**REQUIREMENT**.
Reproduce verbatim the final portion of the material below, from the line containing "flex; align-items: center;" through its last line, and nothing else.

**INFORMATION PROVIDED**.
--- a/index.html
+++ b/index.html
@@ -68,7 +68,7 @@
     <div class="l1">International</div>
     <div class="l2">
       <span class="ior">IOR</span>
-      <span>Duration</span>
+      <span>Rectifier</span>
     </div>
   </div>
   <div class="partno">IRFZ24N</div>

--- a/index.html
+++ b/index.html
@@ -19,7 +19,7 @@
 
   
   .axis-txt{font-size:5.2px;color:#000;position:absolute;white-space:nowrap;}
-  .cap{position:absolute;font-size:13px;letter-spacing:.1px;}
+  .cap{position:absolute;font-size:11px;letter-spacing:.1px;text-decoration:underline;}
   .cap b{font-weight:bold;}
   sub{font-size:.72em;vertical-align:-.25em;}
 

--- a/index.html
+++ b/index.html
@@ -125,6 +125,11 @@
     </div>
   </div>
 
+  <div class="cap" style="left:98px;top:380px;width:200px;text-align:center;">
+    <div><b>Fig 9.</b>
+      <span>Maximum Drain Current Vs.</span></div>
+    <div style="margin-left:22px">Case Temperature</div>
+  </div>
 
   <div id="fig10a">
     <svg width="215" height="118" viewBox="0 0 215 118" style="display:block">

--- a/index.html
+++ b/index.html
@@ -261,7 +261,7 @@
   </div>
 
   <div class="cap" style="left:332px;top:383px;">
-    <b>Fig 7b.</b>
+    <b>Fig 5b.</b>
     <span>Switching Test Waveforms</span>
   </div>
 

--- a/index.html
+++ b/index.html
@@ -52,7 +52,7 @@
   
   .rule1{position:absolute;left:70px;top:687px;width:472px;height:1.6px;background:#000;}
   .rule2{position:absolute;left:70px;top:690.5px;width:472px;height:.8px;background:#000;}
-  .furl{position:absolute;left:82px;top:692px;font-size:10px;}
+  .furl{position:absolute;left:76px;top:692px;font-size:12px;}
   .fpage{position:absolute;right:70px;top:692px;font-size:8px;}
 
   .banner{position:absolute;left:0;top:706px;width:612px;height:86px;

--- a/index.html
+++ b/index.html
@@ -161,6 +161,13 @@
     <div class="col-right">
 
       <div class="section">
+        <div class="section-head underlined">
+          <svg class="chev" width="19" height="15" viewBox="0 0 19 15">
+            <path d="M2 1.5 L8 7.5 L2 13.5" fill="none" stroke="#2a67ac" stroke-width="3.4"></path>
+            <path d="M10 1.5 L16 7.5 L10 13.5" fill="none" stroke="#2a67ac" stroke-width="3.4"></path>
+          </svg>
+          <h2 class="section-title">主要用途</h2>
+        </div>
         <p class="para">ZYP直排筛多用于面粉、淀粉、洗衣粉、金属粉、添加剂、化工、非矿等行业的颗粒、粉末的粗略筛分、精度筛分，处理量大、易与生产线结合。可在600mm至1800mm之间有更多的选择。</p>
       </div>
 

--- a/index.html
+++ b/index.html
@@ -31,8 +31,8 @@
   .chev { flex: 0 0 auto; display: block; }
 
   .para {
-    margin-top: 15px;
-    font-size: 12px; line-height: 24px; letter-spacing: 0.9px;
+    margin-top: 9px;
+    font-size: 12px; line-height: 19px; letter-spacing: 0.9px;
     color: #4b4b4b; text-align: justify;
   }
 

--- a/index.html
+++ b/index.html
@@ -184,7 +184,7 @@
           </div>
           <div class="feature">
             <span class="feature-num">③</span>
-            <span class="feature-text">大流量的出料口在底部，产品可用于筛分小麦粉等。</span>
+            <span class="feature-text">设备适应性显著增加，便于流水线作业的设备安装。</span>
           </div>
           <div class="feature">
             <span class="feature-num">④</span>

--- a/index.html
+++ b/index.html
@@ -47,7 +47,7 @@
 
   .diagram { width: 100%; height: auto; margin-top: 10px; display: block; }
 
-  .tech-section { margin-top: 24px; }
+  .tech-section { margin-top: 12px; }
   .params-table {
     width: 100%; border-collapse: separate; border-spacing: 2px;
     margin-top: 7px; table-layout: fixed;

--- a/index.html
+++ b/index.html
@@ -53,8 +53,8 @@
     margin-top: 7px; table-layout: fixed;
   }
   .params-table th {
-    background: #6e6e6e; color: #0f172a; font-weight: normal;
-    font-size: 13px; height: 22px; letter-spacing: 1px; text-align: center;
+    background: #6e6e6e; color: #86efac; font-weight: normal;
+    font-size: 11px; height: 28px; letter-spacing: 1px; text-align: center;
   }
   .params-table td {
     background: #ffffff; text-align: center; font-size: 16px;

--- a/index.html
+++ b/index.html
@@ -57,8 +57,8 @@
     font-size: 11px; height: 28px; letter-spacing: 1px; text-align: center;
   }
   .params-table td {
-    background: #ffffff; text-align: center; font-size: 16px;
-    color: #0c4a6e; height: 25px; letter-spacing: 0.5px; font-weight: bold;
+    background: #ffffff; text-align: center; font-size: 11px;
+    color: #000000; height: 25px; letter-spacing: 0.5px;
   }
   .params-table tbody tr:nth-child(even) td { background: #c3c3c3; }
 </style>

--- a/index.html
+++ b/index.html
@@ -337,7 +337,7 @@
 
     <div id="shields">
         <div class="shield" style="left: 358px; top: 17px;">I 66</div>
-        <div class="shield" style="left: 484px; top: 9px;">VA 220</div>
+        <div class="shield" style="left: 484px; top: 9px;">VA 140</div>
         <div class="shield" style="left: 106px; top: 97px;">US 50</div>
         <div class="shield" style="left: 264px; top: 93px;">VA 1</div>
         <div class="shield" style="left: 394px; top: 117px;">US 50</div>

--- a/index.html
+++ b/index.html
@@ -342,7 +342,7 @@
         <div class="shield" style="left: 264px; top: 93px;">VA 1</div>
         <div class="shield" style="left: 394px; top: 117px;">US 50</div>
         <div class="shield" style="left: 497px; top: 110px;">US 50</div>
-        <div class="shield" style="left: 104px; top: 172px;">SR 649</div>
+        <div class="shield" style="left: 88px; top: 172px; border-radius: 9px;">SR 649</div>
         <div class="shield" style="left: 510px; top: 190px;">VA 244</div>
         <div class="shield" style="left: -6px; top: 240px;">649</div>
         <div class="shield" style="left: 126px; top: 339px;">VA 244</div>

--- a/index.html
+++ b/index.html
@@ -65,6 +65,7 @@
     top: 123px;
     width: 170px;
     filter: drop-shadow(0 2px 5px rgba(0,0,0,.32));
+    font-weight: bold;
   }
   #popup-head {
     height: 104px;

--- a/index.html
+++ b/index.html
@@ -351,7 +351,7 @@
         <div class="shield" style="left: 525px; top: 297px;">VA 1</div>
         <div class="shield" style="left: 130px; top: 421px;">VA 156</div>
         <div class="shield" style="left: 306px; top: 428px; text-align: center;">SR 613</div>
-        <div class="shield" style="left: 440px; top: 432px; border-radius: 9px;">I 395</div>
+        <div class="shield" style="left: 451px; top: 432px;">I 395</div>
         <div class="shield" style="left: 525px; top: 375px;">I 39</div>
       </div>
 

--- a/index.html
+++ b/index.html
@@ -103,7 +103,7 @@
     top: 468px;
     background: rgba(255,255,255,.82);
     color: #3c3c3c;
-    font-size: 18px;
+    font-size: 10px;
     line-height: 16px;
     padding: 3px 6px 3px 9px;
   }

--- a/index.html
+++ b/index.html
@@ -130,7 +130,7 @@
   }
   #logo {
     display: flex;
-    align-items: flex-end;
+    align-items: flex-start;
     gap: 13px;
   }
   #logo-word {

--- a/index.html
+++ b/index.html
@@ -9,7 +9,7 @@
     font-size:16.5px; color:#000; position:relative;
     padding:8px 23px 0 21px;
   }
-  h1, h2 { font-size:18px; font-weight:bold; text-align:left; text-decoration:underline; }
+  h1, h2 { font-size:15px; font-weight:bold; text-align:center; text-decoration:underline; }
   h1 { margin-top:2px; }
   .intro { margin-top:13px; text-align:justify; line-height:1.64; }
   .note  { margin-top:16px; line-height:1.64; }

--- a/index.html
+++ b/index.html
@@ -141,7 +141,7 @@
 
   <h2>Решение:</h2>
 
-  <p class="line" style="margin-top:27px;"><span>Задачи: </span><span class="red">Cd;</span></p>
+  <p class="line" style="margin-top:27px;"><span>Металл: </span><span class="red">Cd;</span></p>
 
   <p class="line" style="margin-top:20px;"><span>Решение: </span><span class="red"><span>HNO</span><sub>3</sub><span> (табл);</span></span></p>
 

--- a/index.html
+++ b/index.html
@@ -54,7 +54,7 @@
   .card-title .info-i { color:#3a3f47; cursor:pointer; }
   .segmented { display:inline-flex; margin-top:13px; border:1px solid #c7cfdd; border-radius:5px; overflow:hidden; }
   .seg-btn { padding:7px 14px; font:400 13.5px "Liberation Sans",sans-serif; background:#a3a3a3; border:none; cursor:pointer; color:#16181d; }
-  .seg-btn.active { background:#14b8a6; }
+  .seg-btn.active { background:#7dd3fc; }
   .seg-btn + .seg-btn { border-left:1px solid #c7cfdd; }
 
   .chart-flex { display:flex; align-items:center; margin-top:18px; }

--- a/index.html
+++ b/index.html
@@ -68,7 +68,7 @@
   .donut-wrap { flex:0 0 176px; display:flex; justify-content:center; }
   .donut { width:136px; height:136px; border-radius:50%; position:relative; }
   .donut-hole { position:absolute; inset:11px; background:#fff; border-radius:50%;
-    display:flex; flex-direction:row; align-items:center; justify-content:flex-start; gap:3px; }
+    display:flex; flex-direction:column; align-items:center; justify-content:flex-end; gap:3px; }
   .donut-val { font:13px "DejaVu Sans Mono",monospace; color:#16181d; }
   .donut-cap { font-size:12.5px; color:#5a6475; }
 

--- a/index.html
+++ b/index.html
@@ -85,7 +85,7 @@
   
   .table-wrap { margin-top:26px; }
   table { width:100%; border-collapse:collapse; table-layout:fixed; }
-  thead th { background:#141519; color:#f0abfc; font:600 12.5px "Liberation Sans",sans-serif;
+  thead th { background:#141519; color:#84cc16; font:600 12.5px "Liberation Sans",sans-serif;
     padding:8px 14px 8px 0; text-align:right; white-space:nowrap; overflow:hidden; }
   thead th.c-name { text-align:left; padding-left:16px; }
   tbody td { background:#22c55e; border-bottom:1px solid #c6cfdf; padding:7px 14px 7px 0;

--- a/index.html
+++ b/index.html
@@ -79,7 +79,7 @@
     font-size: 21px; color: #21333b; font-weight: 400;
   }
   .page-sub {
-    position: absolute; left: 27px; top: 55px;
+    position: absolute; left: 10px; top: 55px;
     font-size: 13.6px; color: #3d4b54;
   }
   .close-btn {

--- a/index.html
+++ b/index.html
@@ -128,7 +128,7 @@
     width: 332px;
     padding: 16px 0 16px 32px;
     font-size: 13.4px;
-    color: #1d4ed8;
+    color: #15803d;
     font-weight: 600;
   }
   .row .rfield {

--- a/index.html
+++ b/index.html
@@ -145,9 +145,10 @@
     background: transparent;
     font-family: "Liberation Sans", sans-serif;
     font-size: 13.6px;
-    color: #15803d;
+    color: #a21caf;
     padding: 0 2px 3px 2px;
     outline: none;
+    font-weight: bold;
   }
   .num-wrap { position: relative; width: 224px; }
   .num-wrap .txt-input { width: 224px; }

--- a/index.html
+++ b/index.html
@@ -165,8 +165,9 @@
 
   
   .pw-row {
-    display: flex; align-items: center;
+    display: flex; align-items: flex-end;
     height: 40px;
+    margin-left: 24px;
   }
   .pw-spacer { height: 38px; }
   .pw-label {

**RESULT BELOW**.
-    display: flex; align-items: center;
+    display: flex; align-items: flex-end;
     height: 40px;
+    margin-left: 24px;
   }
   .pw-spacer { height: 38px; }
   .pw-label {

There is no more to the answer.